[Extracted records]
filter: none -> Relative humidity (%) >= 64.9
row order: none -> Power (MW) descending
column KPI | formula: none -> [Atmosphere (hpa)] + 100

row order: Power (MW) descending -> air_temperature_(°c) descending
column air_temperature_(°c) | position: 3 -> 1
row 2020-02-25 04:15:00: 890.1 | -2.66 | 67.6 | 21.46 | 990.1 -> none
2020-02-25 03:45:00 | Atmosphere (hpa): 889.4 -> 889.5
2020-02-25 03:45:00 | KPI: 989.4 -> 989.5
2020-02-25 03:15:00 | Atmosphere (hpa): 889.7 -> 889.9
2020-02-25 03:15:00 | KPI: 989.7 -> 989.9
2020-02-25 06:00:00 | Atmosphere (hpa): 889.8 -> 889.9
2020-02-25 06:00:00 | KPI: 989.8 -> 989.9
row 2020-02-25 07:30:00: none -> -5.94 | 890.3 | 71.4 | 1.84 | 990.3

==

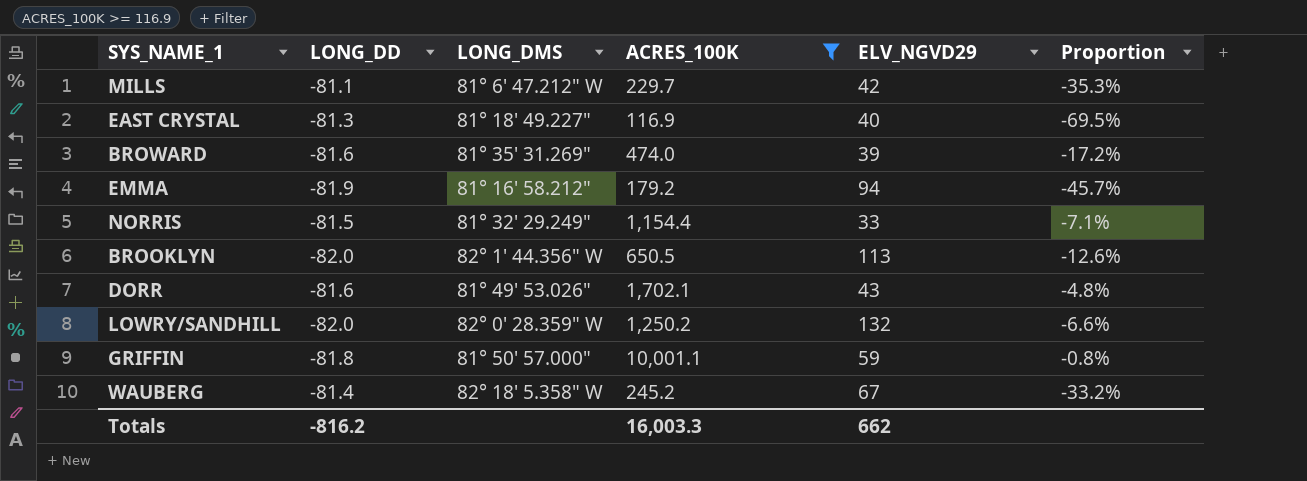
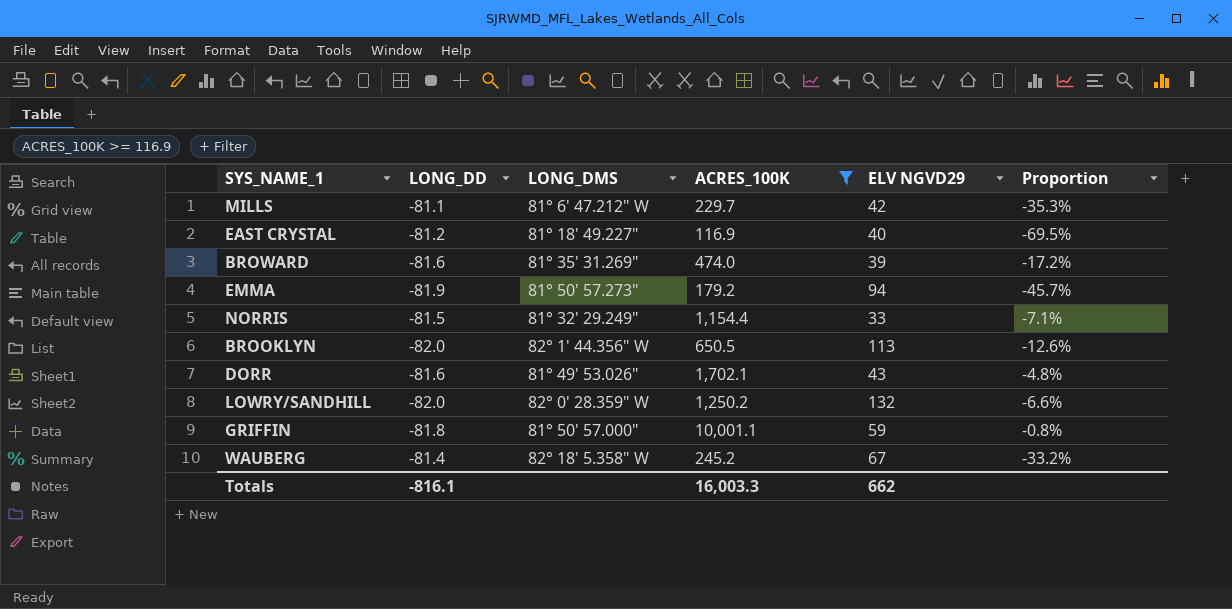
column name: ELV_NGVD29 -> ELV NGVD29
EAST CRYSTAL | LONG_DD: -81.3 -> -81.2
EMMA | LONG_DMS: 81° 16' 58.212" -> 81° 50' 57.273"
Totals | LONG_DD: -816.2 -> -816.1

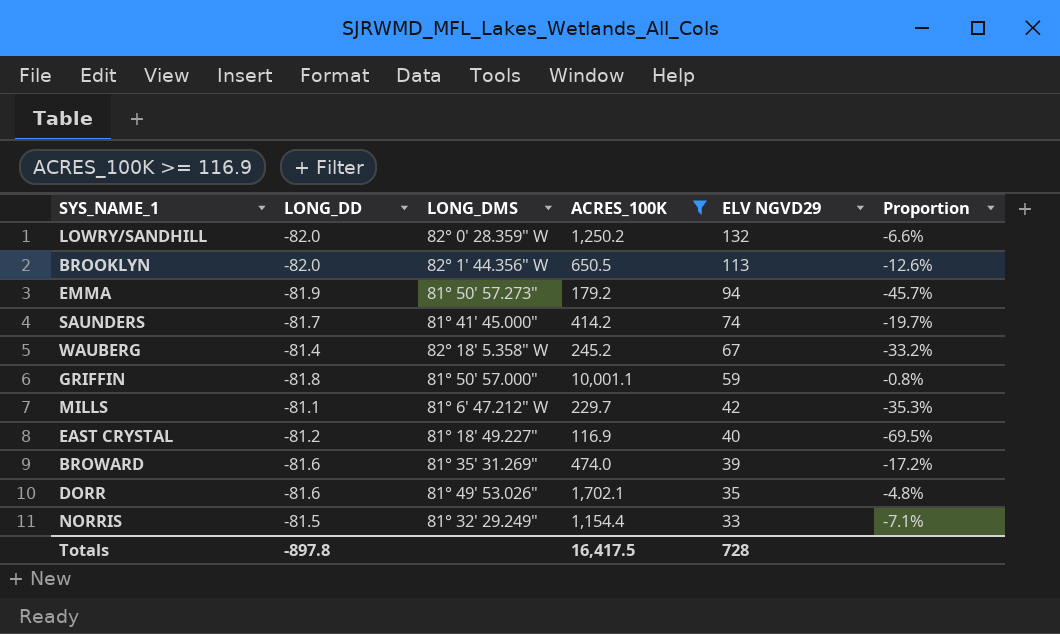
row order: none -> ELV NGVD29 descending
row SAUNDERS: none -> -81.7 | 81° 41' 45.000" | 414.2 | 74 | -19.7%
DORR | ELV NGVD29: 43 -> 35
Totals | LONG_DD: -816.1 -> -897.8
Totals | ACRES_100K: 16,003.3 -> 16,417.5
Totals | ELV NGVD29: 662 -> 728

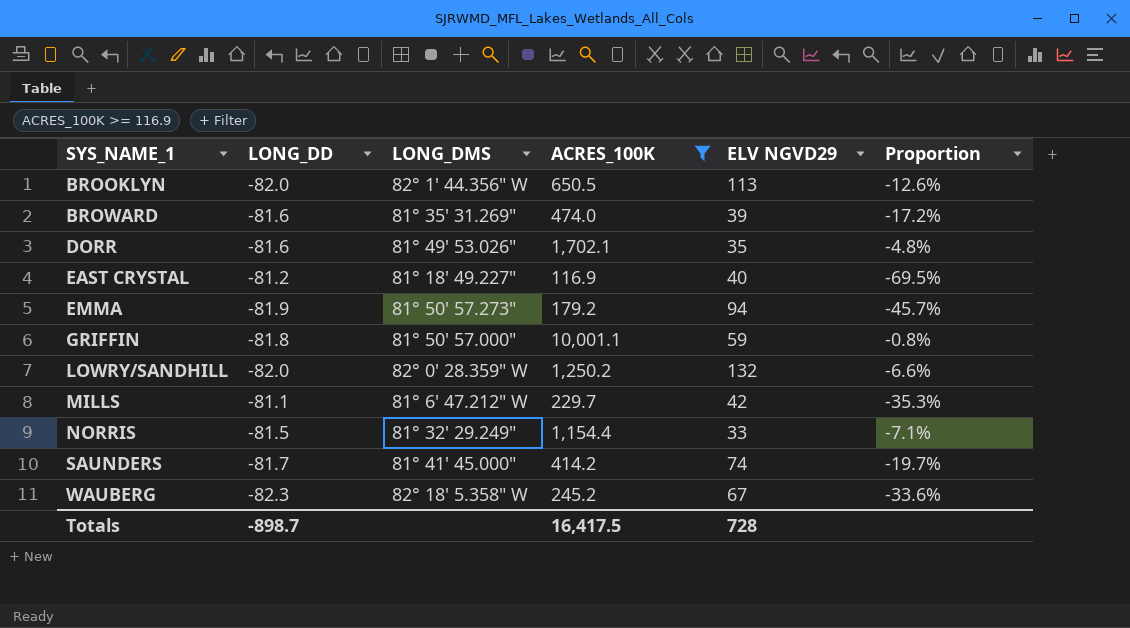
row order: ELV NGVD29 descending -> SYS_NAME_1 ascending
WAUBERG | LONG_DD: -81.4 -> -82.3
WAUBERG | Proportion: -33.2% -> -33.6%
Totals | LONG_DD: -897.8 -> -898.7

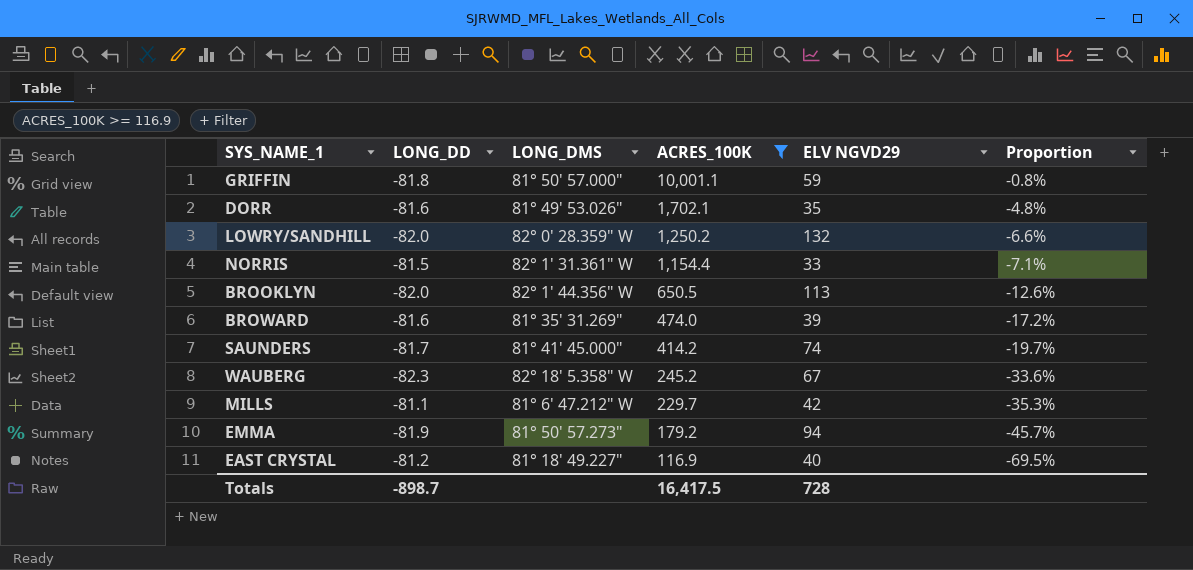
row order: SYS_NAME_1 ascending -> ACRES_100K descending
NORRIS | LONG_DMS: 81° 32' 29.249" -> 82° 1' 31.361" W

==

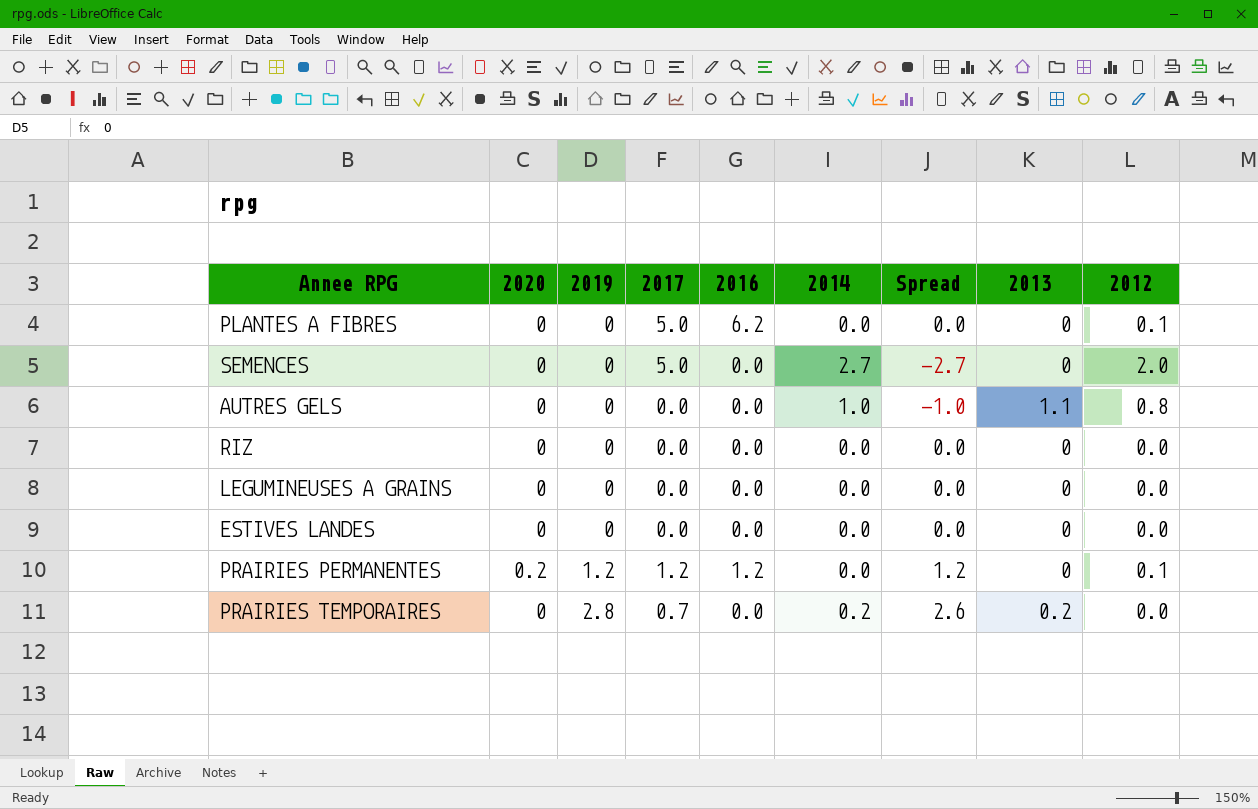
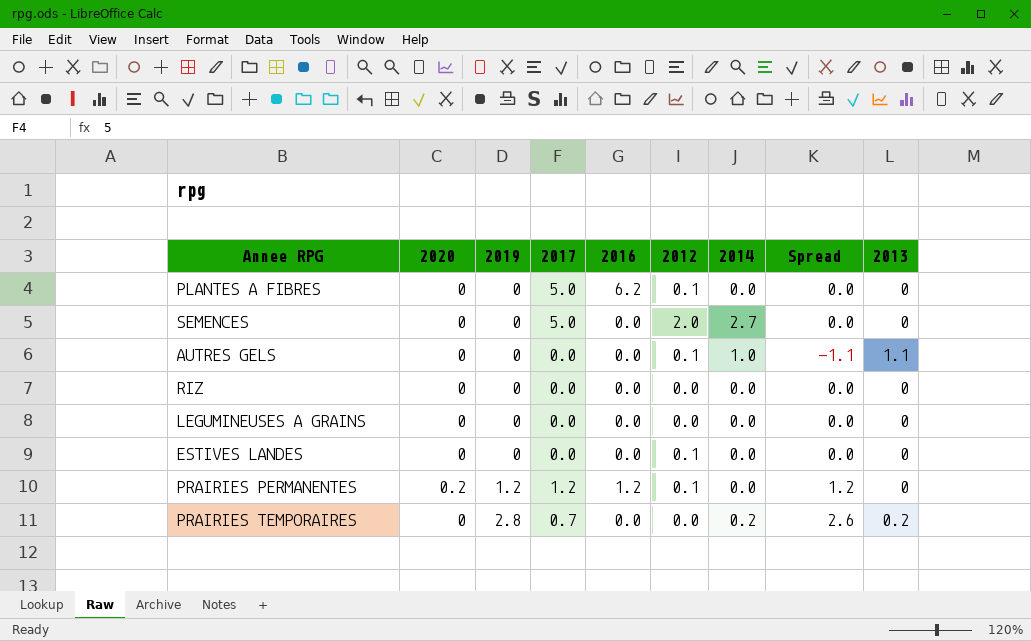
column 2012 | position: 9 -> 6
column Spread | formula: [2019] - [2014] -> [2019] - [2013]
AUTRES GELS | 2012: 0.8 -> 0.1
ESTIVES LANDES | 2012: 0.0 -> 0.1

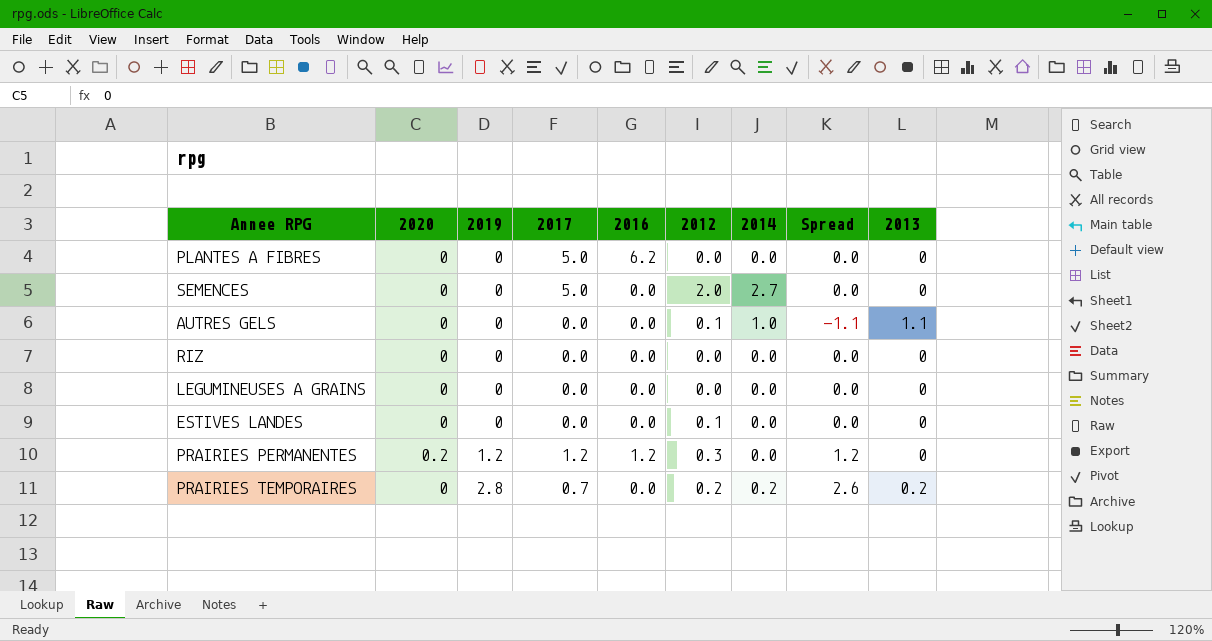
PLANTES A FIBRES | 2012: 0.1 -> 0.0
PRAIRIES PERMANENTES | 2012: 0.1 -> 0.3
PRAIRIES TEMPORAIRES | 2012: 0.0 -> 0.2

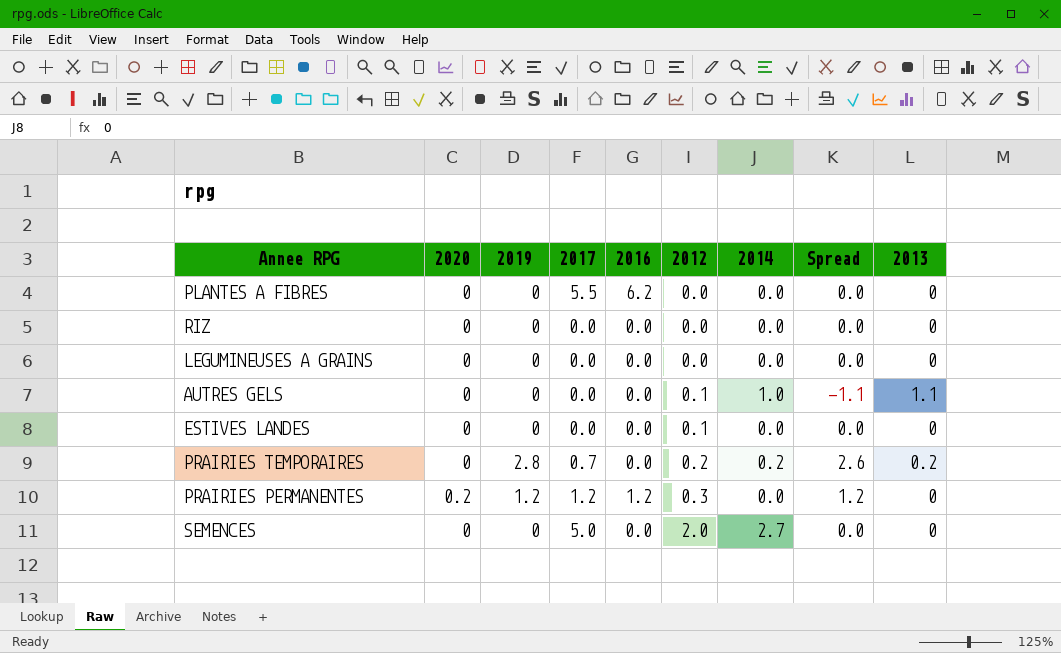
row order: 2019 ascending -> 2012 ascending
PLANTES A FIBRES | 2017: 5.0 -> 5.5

ABOUT THIS TASK
Using the entries above, transcribe every line from the line containing "WAUBERG | Proportion: -33.2% -> -33.6%" through the line containing "NORRIS | LONG_DMS: 81°". Do not copy pictures.

ANSWER FOR THE TASK
WAUBERG | Proportion: -33.2% -> -33.6%
Totals | LONG_DD: -897.8 -> -898.7

row order: SYS_NAME_1 ascending -> ACRES_100K descending
NORRIS | LONG_DMS: 81° 32' 29.249" -> 82° 1' 31.361" W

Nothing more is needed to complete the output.